This is our truth, tell us yours
It’s more than two decades now since the Conservative Party publicly labelled themselves as cowards by refusing to confront Margaret Thatcher until a stalking horse had been used to flush her out. The stalking horse was Sir Anthony Meyer, a genteel libertine with impeccably right wing pro European views and a fascinating back story as war veteran, diplomat and campaigner for Europe.
From a distance no-one came out of the Thatcher stalking horse episode well except Meyer and his wife, who handled the ad hominem attacks and the ‘revelations’ about Sir Anthony’s private life with great aplomb in public, irrespective of how she might have felt in private.
It took another year after Sir Anthony’s challenge to Thatcher for a Conservative with a chance of winning to stand against her. It left a deep and lasting perception of the Conservatives as a party where no-one was prepared to put their head above the parapet, a party where the ability to manouvre out of sight was more prized than openness and honesty.
Similarly Owen Smith has out-manouvred Angela Eagle to become the challenger to Jeremy Corbyn. To be fair, there is nothing cultured or heroic about Eagle; a time served Blairite with all the depth of a sheet of A4 paper, her campaign, asserting that she should be Labour leader because she was a northern woman, as if the Labour leadership was a casting call for the next series of Happy Valley, was risible. If she has any political foundations, any deep ideological commitment, it has been well concealed in pursuit of her career, but none of these criticisms disguise the fact that Owen Smith wasn’t willing to be the first to show his hand against Corbyn.

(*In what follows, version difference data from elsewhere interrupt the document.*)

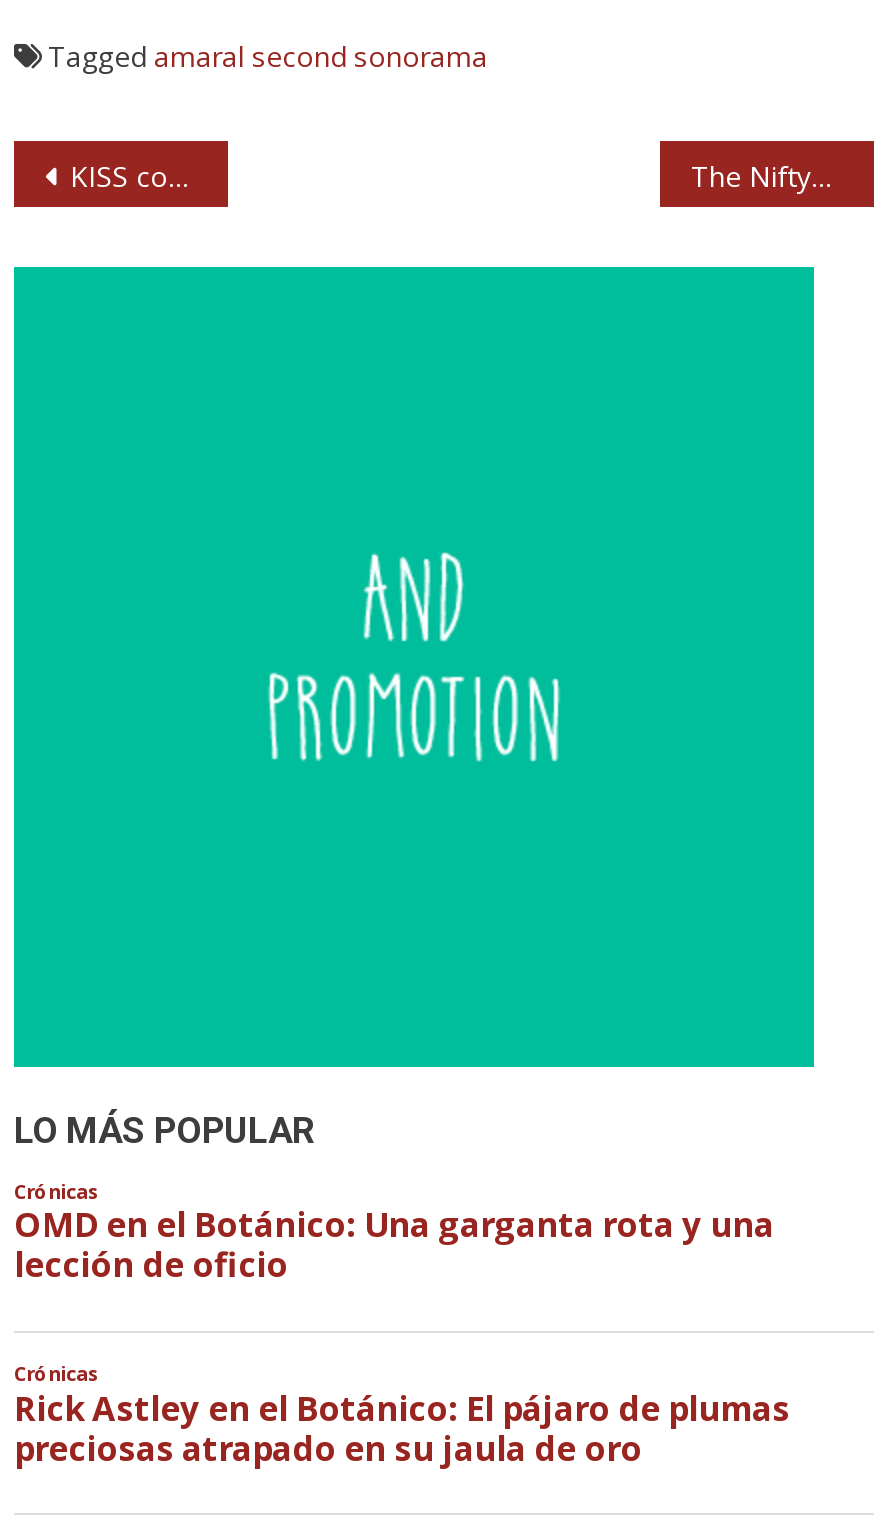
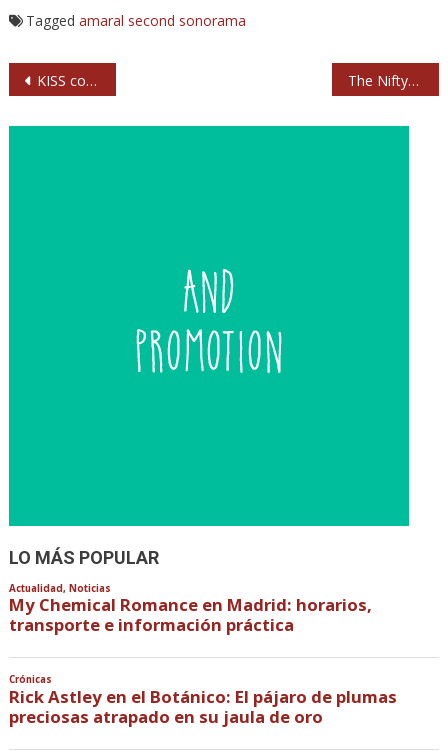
- Crónicas
- OMD en el Botánico: Una garganta rota y una
- lección de oficio
+ Actualidad, Noticias
+ My Chemical Romance en Madrid: horarios,
+ transporte e información práctica
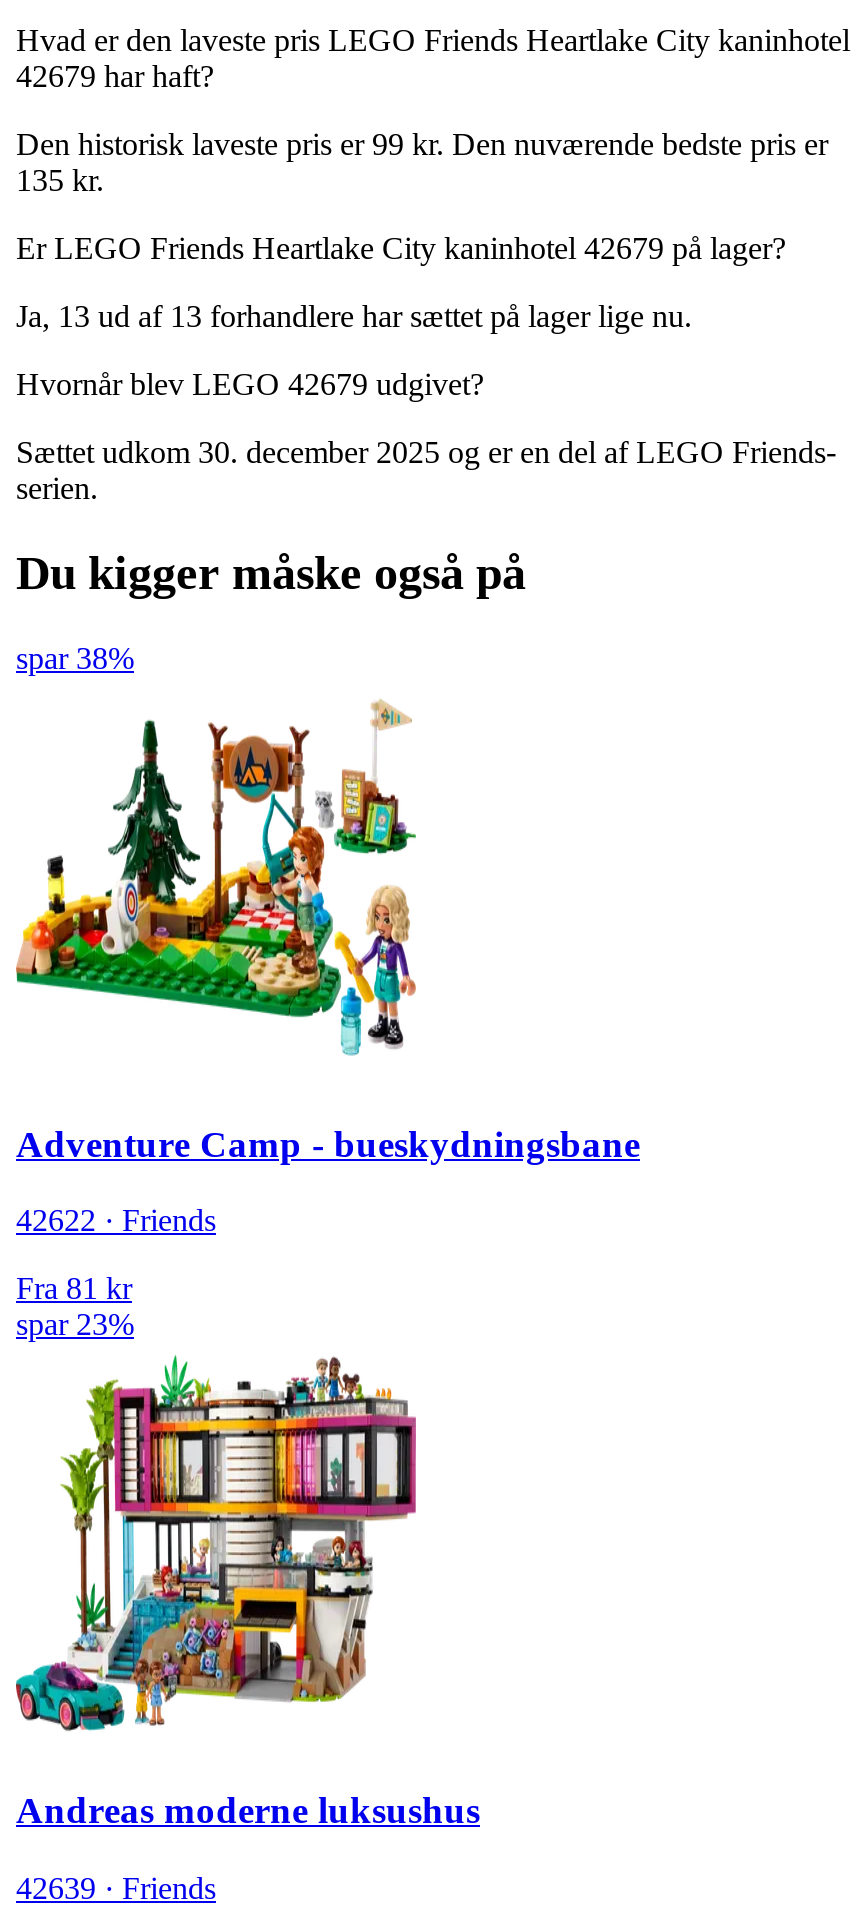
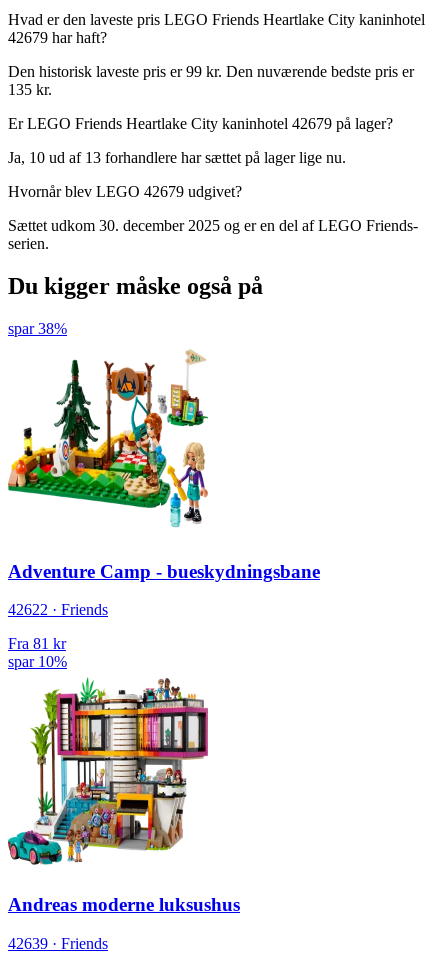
- Ja, 13 ud af 13 forhandlere har sættet på lager lige nu.
+ Ja, 10 ud af 13 forhandlere har sættet på lager lige nu.

- spar 23%
+ spar 10%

If political assasination is the game, better to be an honest Brutus than Cassius; Owen Smith may find that some ofthe briefing against him now going on arises from the fact that he wouldn’t show his hand until he was sure the race was on. That briefing, aligned to the racism that undermined Neil Kinnock, the sneering references to boyos and the Taffia, to dulcet tones and a locquacious wizardry with words, may mean Smith is wounded before the campaign starts.